However, you can still reach the paper at
[http://research.microsoft.com/pubs/224900/safets.pdf](http://research.microsoft.com/pubs/224900/safets.pdf)

bibliography:
[http://research.microsoft.com/apps/pubs/bibtex.ashx?id=22490...](http://research.microsoft.com/apps/pubs/bibtex.ashx?id=224900)

Cached at
[https://webcache.googleusercontent.com/search?q=cache:w8TMT0...](https://webcache.googleusercontent.com/search?q=cache:w8TMT0p2TqoJ:research.microsoft.com/apps/pubs/%3Fid%3D224900+)

Text:

Safe & Efficient Gradual Typing for TypeScript Aseem Rastogi, Nikhil Swamy,
Cedric Fournet, Gavin Bierman, and Panagiotis Vekris July 2014

Abstract

Current proposals for adding gradual typing to JavaScript, such as Closure,
TypeScript and Dart, forgo soundness to deal with issues of scale, code reuse,
and popular programming patterns.

We show how to address these issues in practice while retaining soundness. We
design and implement a new gradual type system, prototyped for expediency as a
‘Safe’ compilation mode for TypeScript.1 Our compiler achieves soundness by
enforcing stricter static checks and embedding residual runtime checks in
compiled code. It emits plain JavaScript that runs on stock virtual machines.
Our main theorem is a simulation that ensures that the checks introduced by
Safe TypeScript (1) catch any dynamic type error, and (2) do not alter the
semantics of type-safe TypeScript code.

Safe TypeScript is carefully designed to minimize the performance overhead of
runtime checks. At its core, we rely on two new ideas: differential subtyping,
a new form of coercive subtyping that computes the minimum amount of runtime
type information that must be added to each object; and an erasure modality,
which we use to safely and selectively erase type information. This allows us
to scale our design to full-fledged TypeScript, including arrays, maps,
classes, inheritance, overloading, and generic types.

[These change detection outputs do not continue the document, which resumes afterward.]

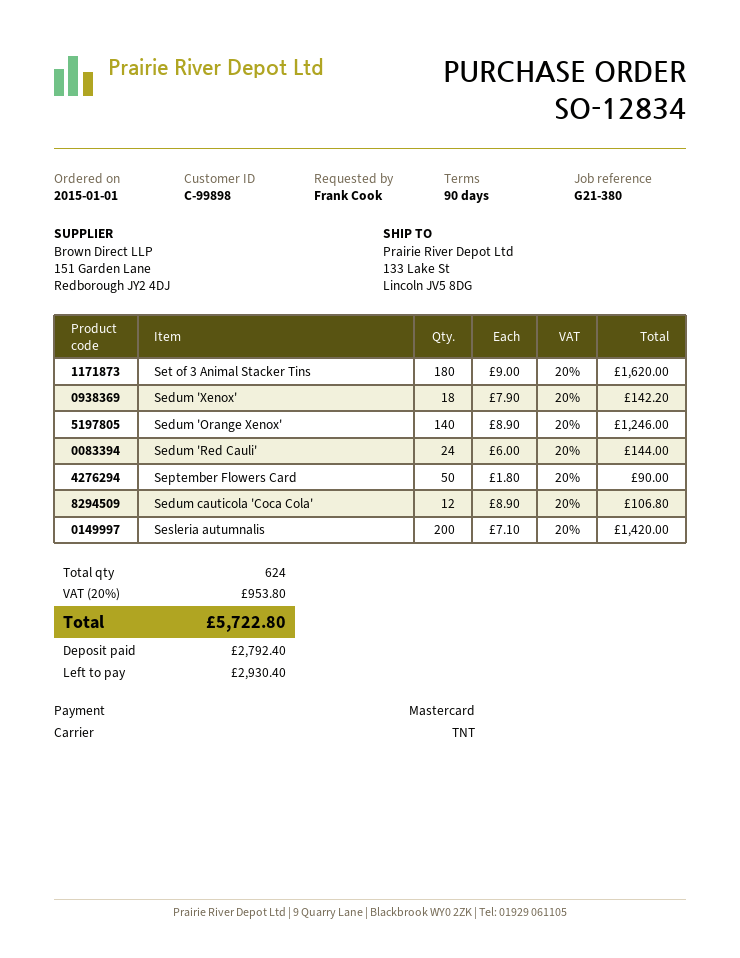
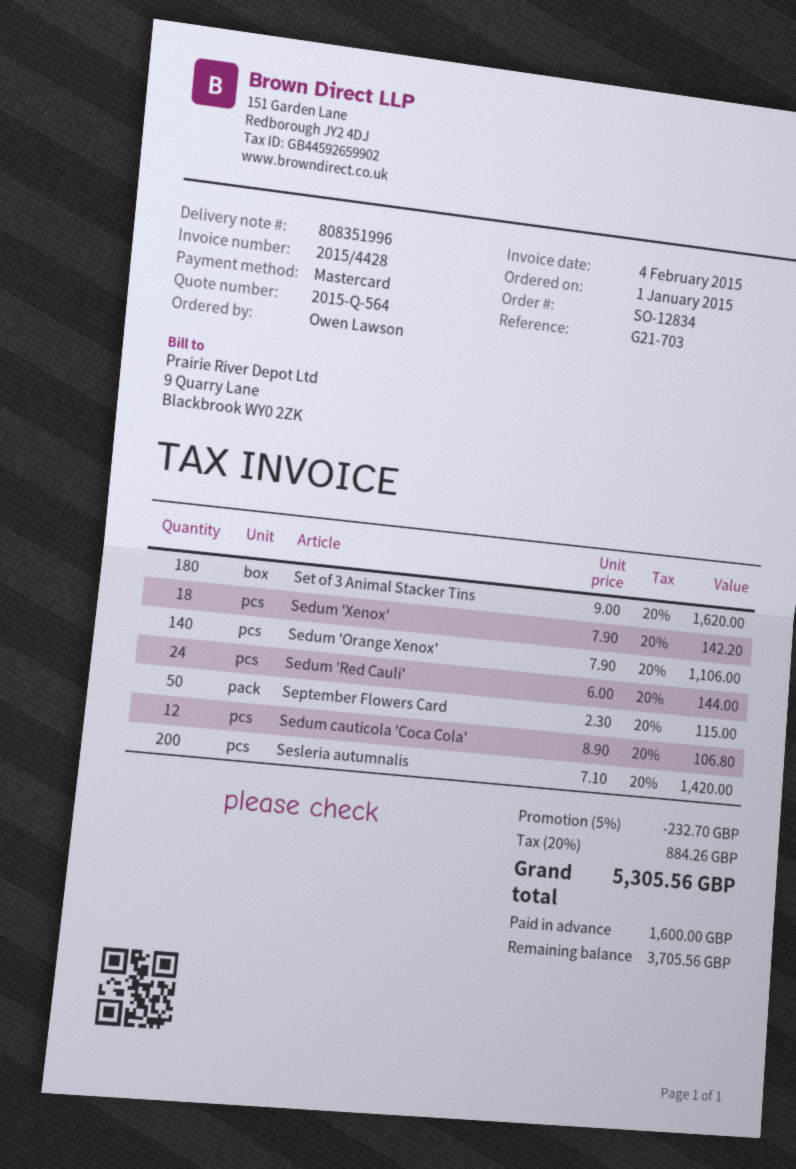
reference: G21-380 -> G21-703
ordered by: Frank Cook -> Owen Lawson
Sedum 'Orange Xenox': 140 x 8.90 = 1246.00 -> 140 x 7.90 = 1106.00
September Flowers Card: 50 x 1.80 = 90.00 -> 50 x 2.30 = 115.00
discount: none -> 5% = 232.70
tax: 20% = 953.80 -> 20% = 884.26
total: 5722.80 -> 5305.56
deposit: 2792.40 -> 1600.00
balance: 2930.40 -> 3705.56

We validate the usability and performance of Safe TypeScript empirically by
typechecking and compiling more than 100,000 lines of existing TypeScript
source code. Although runtime checks can be expensive, the end-to-end overhead
is small for code bases that already have type annotations. For instance, we
bootstrap the Safe TypeScript compiler (90,000 lines including the base
TypeScript compiler): we measure a 15% runtime overhead for type safety, and
also uncover programming errors as type-safety violations. We conclude that
(1) large TypeScript projects can easily be ported to Safe TypeScript, thereby
increasing the benefits of existing type annotations, (2) Safe TypeScript can
reveal programming bugs both statically and dynamically, (3) statically type
code incurs negligible overhead, and (4) selective RTTI can ensure type safety
with modest overhead.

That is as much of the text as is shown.